Write out nothing except the lines of the entries below, from the first through the one containing "- Einlesen der", exactly and without pictures.

Itemized modification records:
-- Opening Marker --

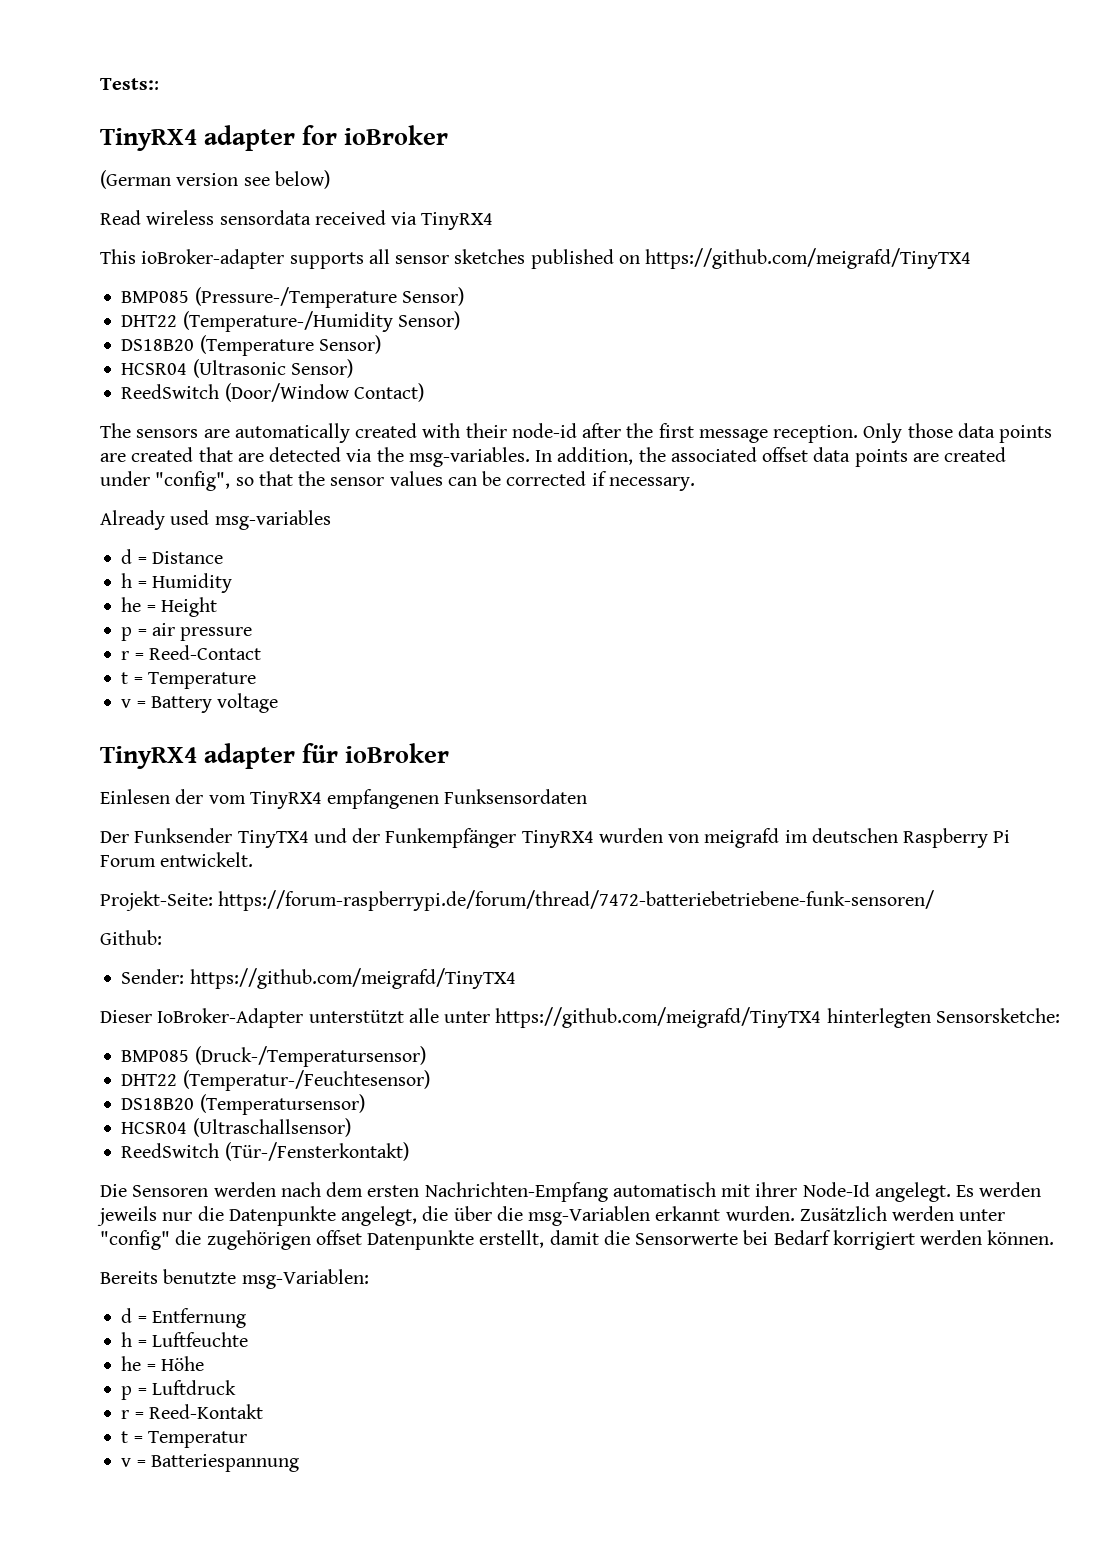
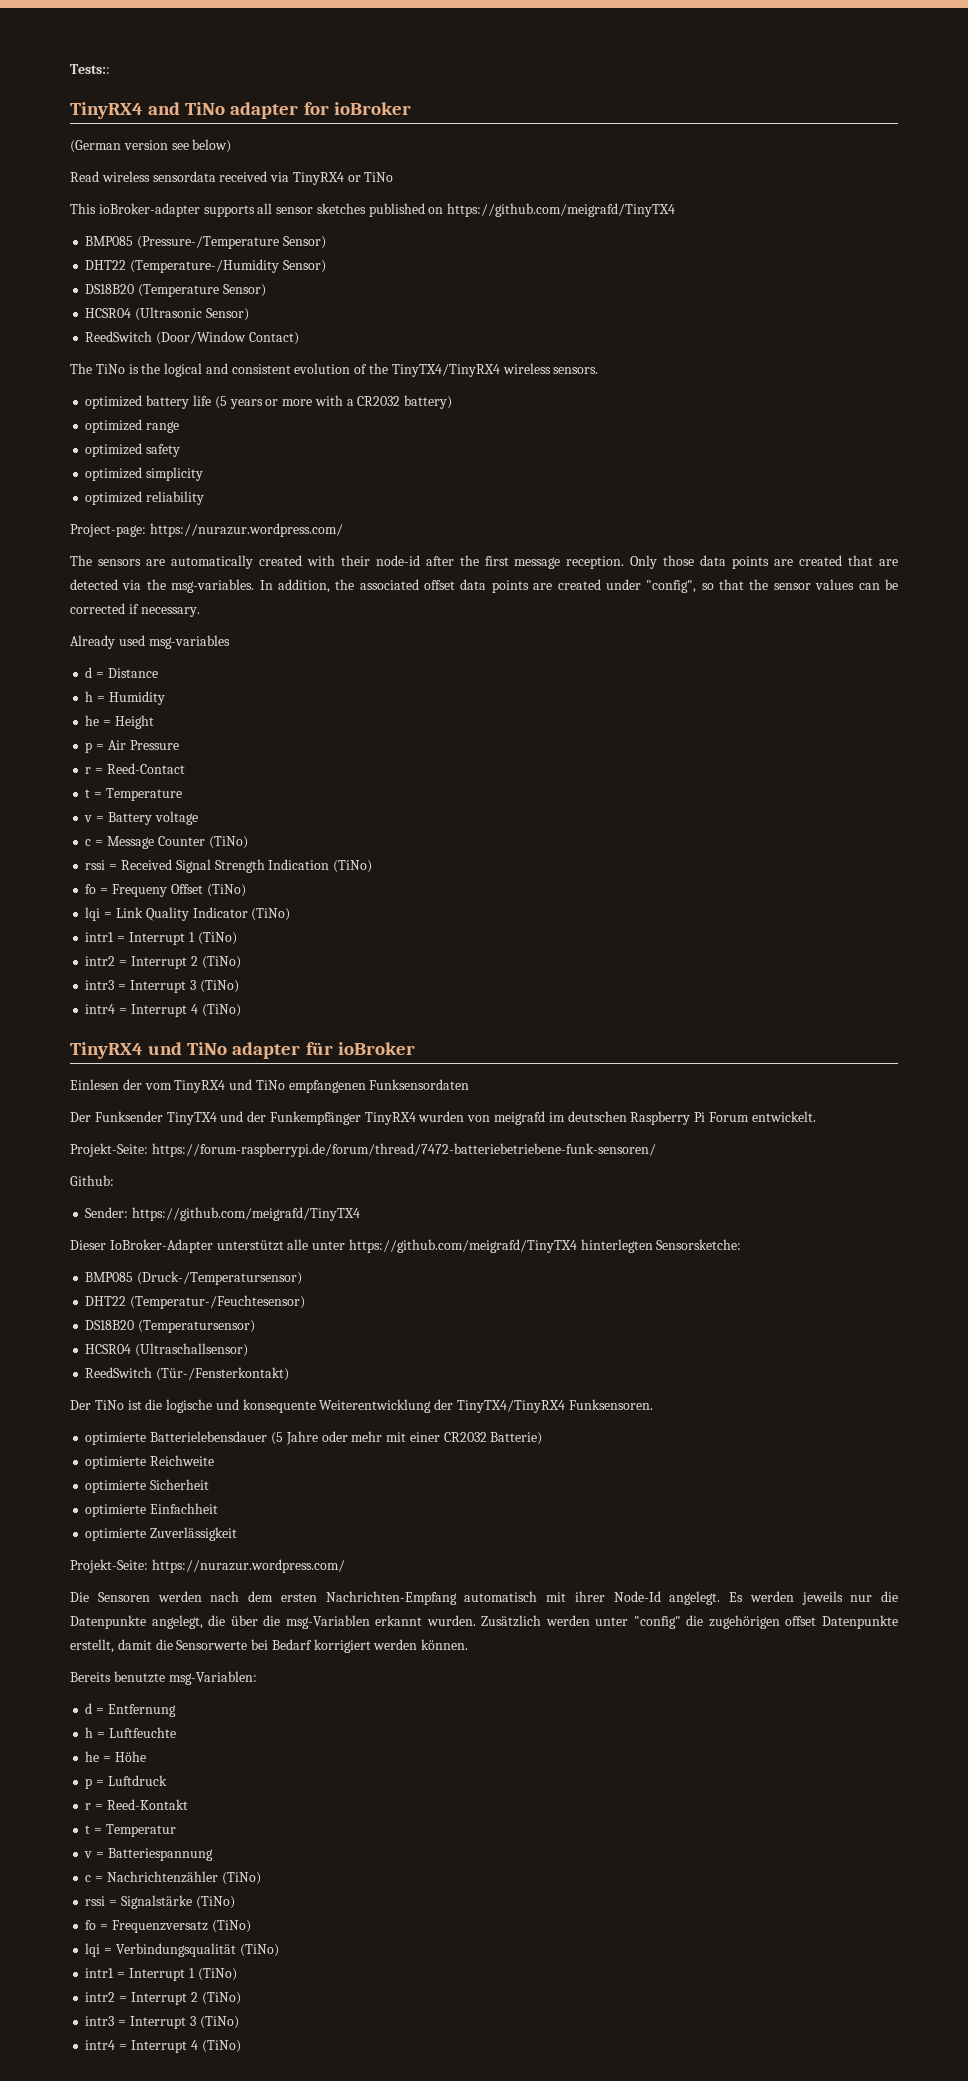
- TinyRX4 adapter for ioBroker
+ TinyRX4 and TiNo adapter for ioBroker
- Read wireless sensordata received via TinyRX4
+ Read wireless sensordata received via TinyRX4 or TiNo
+ The TiNo is the logical and consistent evolution of the TinyTX4/TinyRX4 wireless sensors.
+ optimized battery life (5 years or more with a CR2032 battery)
+ optimized range
+ optimized safety
+ optimized simplicity
+ optimized reliability
+ Project-page: https://nurazur.wordpress.com/
- p = air pressure
+ p = Air Pressure
- TinyRX4 adapter für ioBroker
+ c = Message Counter (TiNo)
+ rssi = Received Signal Strength Indication (TiNo)
+ fo = Frequeny Offset (TiNo)
+ lqi = Link Quality Indicator (TiNo)
+ intr1 = Interrupt 1 (TiNo)
+ intr2 = Interrupt 2 (TiNo)
+ intr3 = Interrupt 3 (TiNo)
+ intr4 = Interrupt 4 (TiNo)
+ TinyRX4 und TiNo adapter für ioBroker
- Einlesen der vom TinyRX4 empfangenen Funksensordaten
+ Einlesen der vom TinyRX4 und TiNo empfangenen Funksensordaten
+ Der TiNo ist die logische und konsequente Weiterentwicklung der TinyTX4/TinyRX4 Funksensoren.
+ optimierte Batterielebensdauer (5 Jahre oder mehr mit einer CR2032 Batterie)
+ optimierte Reichweite
+ optimierte Sicherheit
+ optimierte Einfachheit
+ optimierte Zuverlässigkeit
+ Projekt-Seite: https://nurazur.wordpress.com/
+ c = Nachrichtenzähler (TiNo)
+ rssi = Signalstärke (TiNo)
+ fo = Frequenzversatz (TiNo)
+ lqi = Verbindungsqualität (TiNo)
+ intr1 = Interrupt 1 (TiNo)
+ intr2 = Interrupt 2 (TiNo)
+ intr3 = Interrupt 3 (TiNo)
+ intr4 = Interrupt 4 (TiNo)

-- Closing Marker --

» RESULT OF THE EXERCISE
- TinyRX4 adapter for ioBroker
+ TinyRX4 and TiNo adapter for ioBroker
- Read wireless sensordata received via TinyRX4
+ Read wireless sensordata received via TinyRX4 or TiNo
+ The TiNo is the logical and consistent evolution of the TinyTX4/TinyRX4 wireless sensors.
+ optimized battery life (5 years or more with a CR2032 battery)
+ optimized range
+ optimized safety
+ optimized simplicity
+ optimized reliability
+ Project-page: https://nurazur.wordpress.com/
- p = air pressure
+ p = Air Pressure
- TinyRX4 adapter für ioBroker
+ c = Message Counter (TiNo)
+ rssi = Received Signal Strength Indication (TiNo)
+ fo = Frequeny Offset (TiNo)
+ lqi = Link Quality Indicator (TiNo)
+ intr1 = Interrupt 1 (TiNo)
+ intr2 = Interrupt 2 (TiNo)
+ intr3 = Interrupt 3 (TiNo)
+ intr4 = Interrupt 4 (TiNo)
+ TinyRX4 und TiNo adapter für ioBroker
- Einlesen der vom TinyRX4 empfangenen Funksensordaten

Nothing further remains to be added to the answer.